PROBLEM STATEMENT. Hunt through the lines below for the string "Kathy" and copy each one that has it.

━━━━━ THE RECORDS ━━━━━

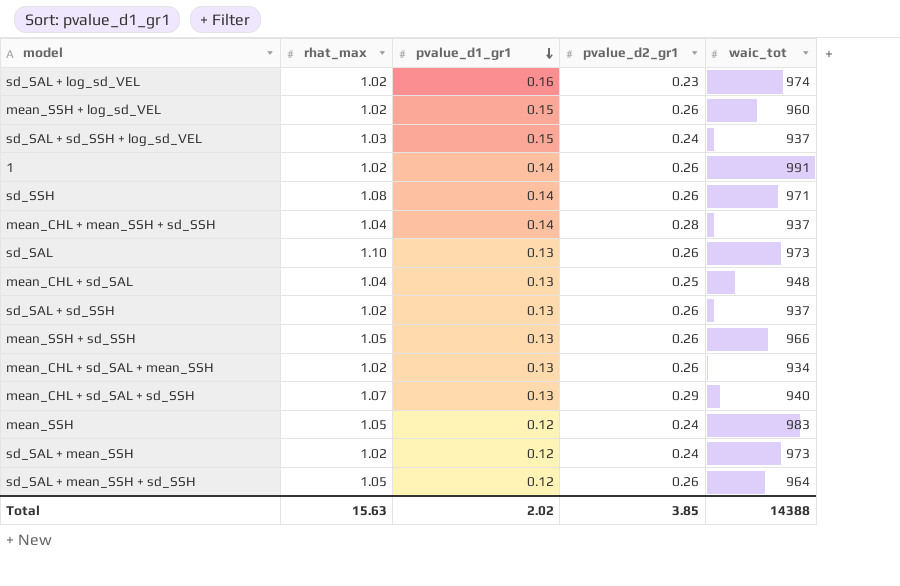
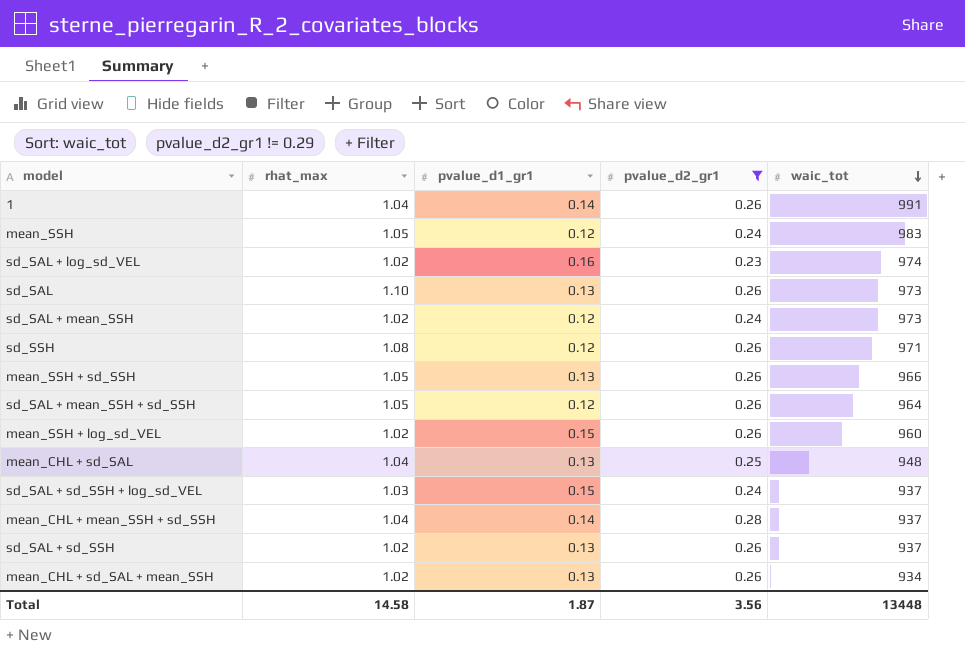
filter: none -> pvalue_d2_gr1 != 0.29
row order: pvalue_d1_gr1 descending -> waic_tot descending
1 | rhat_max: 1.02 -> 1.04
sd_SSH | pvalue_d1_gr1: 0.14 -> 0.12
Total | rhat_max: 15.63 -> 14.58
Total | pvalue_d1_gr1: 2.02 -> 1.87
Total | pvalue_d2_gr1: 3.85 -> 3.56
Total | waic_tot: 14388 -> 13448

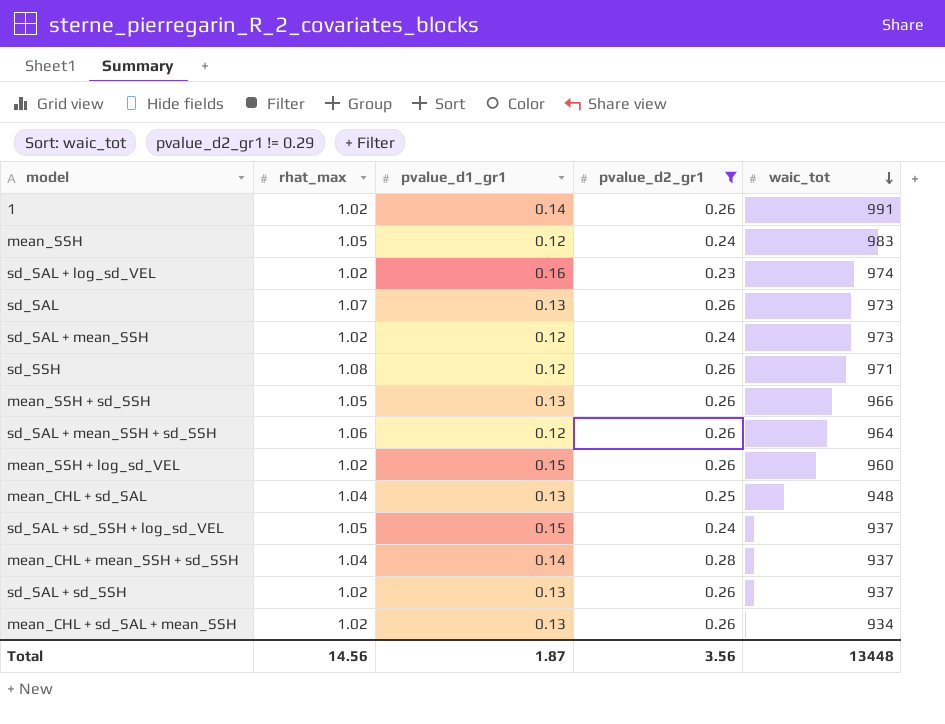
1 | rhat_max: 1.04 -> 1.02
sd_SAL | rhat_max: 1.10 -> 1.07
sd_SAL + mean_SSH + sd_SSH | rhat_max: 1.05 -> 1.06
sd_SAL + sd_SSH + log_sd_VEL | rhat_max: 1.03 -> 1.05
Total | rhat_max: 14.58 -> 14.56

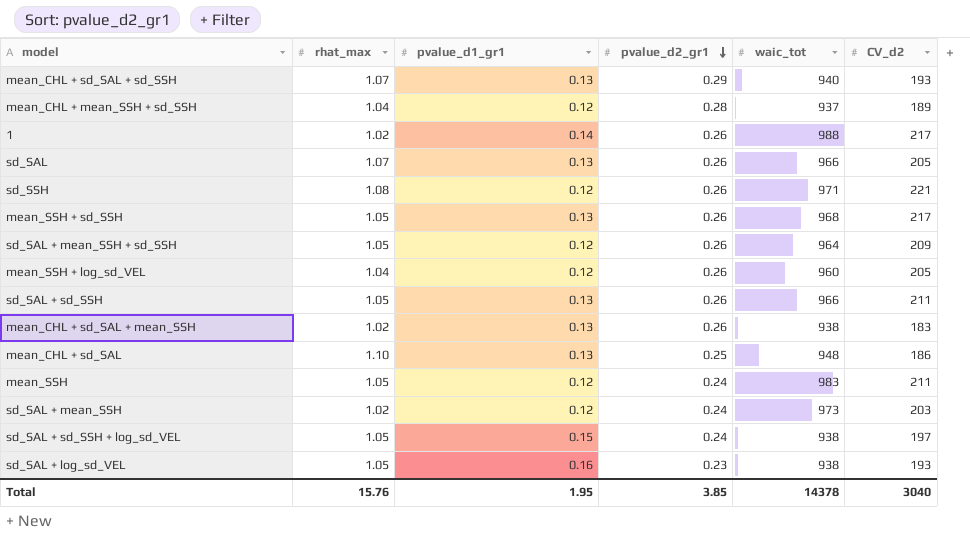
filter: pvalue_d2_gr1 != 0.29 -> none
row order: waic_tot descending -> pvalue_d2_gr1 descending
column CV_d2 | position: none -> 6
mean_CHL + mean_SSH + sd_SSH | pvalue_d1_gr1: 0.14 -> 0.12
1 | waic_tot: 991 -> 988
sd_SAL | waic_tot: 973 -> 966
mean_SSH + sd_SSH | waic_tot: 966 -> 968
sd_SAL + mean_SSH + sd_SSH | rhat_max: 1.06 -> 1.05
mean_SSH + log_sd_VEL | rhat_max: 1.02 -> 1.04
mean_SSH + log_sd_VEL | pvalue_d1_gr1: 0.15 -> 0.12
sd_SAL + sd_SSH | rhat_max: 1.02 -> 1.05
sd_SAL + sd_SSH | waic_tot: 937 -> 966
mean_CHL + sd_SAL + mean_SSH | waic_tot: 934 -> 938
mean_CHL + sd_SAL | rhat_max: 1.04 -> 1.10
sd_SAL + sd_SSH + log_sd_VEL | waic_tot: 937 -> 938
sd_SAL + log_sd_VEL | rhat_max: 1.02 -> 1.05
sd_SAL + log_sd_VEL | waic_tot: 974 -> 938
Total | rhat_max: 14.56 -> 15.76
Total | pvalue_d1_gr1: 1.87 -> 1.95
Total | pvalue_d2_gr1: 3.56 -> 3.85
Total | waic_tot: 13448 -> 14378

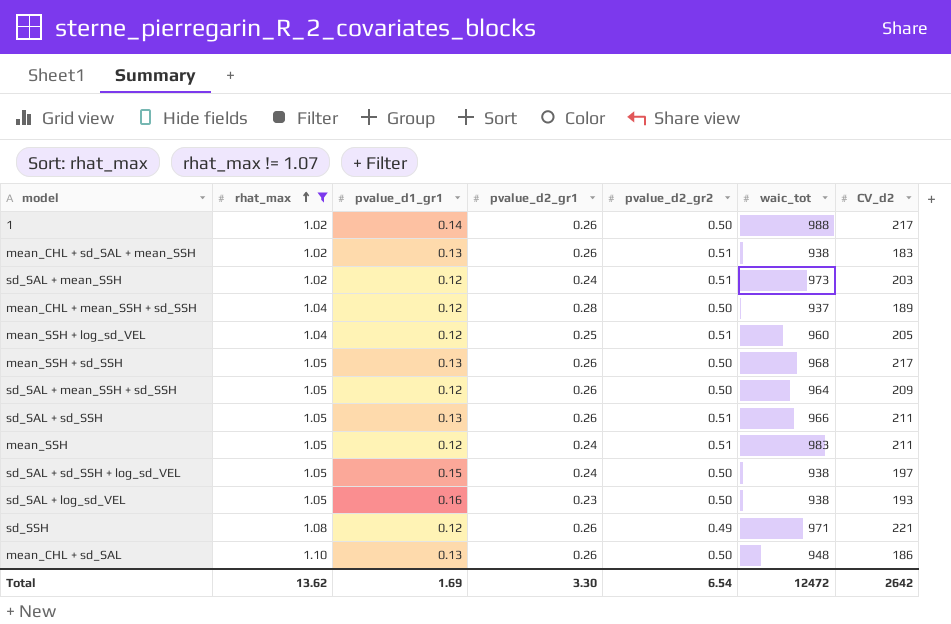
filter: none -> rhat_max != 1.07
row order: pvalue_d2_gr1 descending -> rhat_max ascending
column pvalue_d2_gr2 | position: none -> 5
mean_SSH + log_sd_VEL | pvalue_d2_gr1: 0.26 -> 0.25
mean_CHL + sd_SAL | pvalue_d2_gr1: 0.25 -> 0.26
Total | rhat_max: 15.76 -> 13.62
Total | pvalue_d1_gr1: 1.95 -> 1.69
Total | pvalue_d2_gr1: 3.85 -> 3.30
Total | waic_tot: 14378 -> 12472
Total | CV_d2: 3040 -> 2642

━━━━━
━━━━━ THE RECORDS ━━━━━

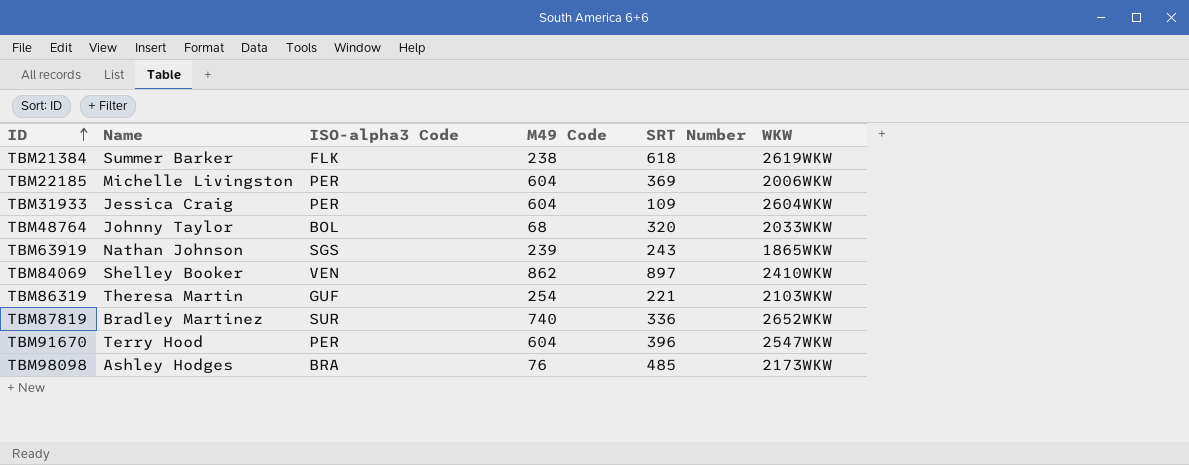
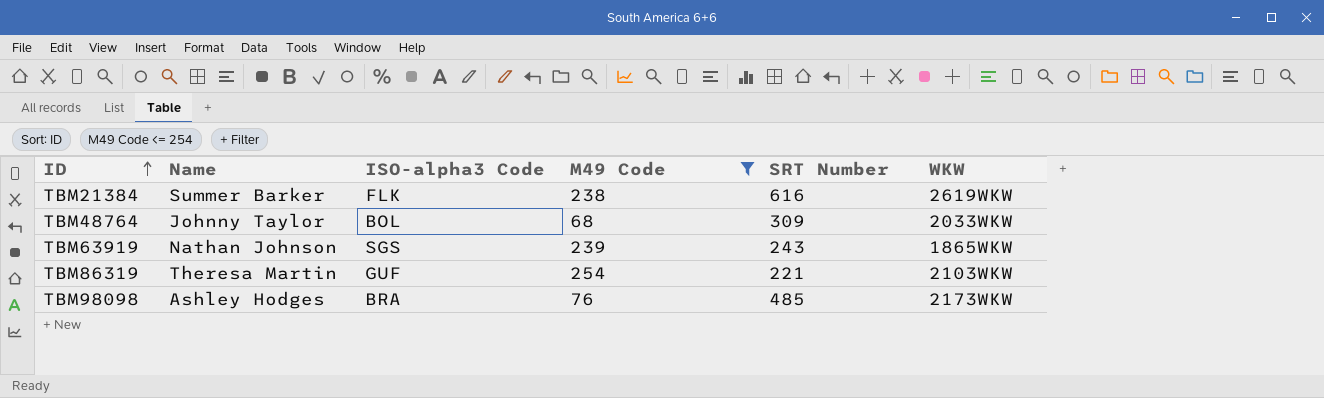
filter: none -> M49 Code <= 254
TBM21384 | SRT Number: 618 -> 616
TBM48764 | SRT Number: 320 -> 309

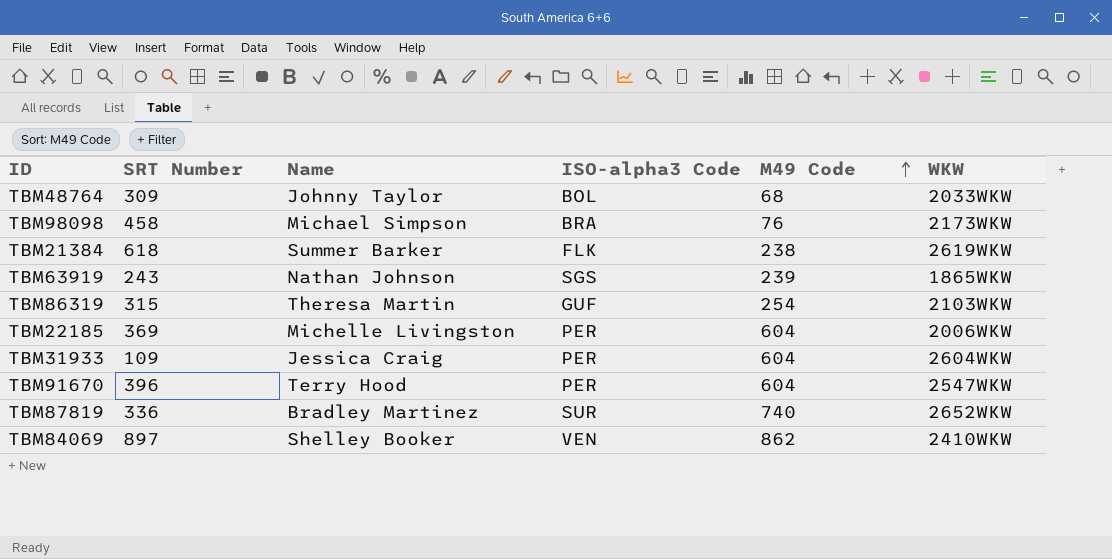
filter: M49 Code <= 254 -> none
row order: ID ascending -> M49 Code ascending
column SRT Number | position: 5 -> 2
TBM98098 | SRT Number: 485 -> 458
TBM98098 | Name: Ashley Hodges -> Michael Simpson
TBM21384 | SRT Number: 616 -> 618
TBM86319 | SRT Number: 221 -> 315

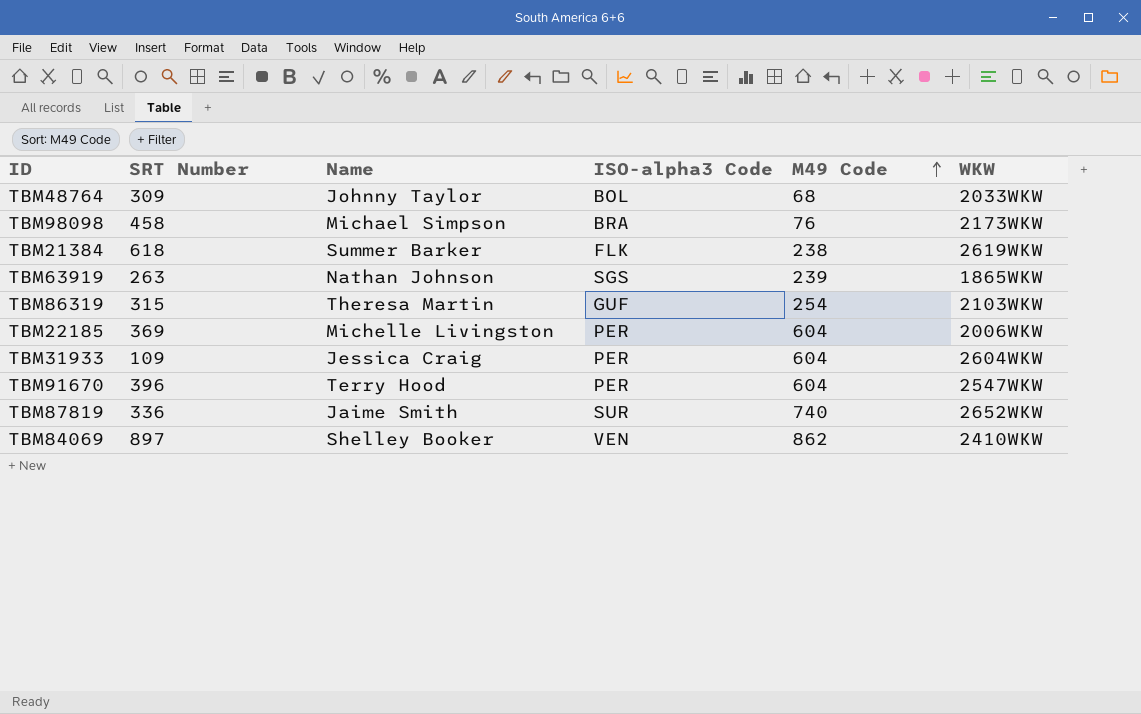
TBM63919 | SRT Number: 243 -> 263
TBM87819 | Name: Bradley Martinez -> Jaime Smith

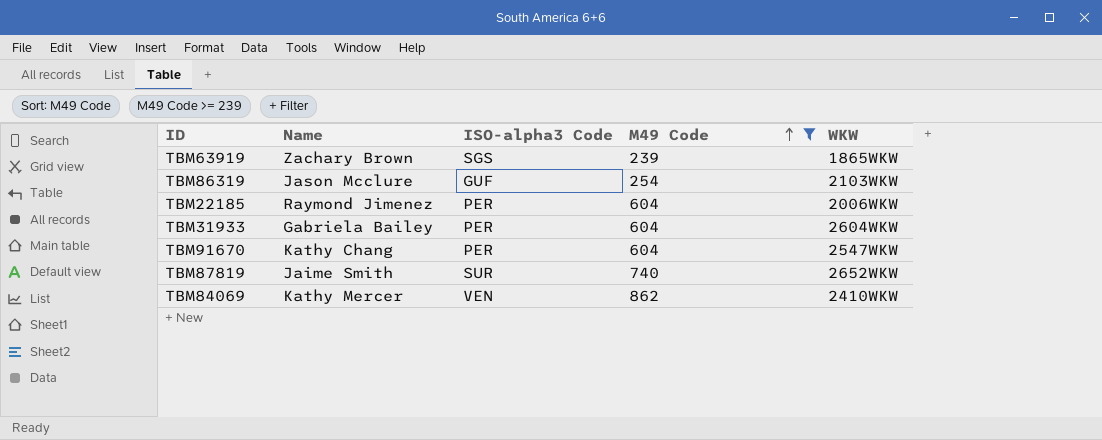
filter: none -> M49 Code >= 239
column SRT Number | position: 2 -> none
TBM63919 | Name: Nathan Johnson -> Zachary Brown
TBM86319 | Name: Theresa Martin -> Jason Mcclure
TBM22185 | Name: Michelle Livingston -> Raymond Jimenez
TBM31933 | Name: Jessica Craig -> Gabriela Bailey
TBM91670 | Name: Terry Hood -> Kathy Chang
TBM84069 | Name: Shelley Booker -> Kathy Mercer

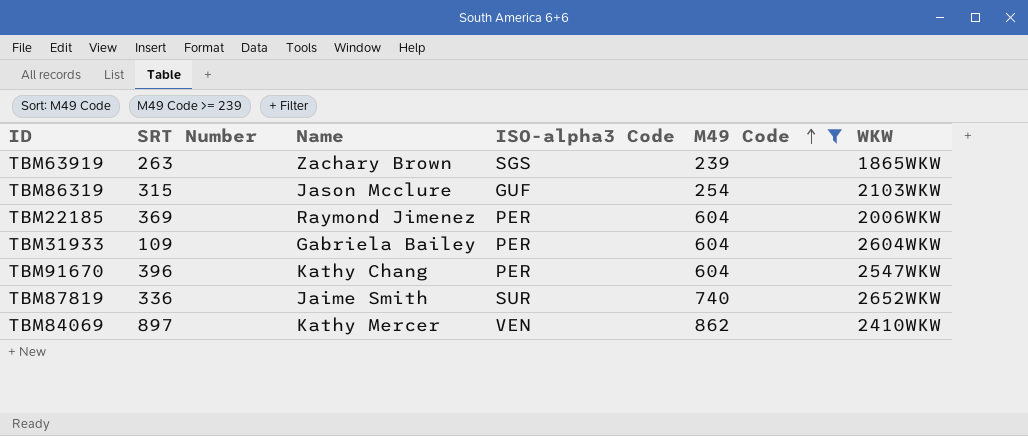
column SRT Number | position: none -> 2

━━━━━

ANSWER FOR THIS EXERCISE.
TBM91670 | Name: Terry Hood -> Kathy Chang
TBM84069 | Name: Shelley Booker -> Kathy Mercer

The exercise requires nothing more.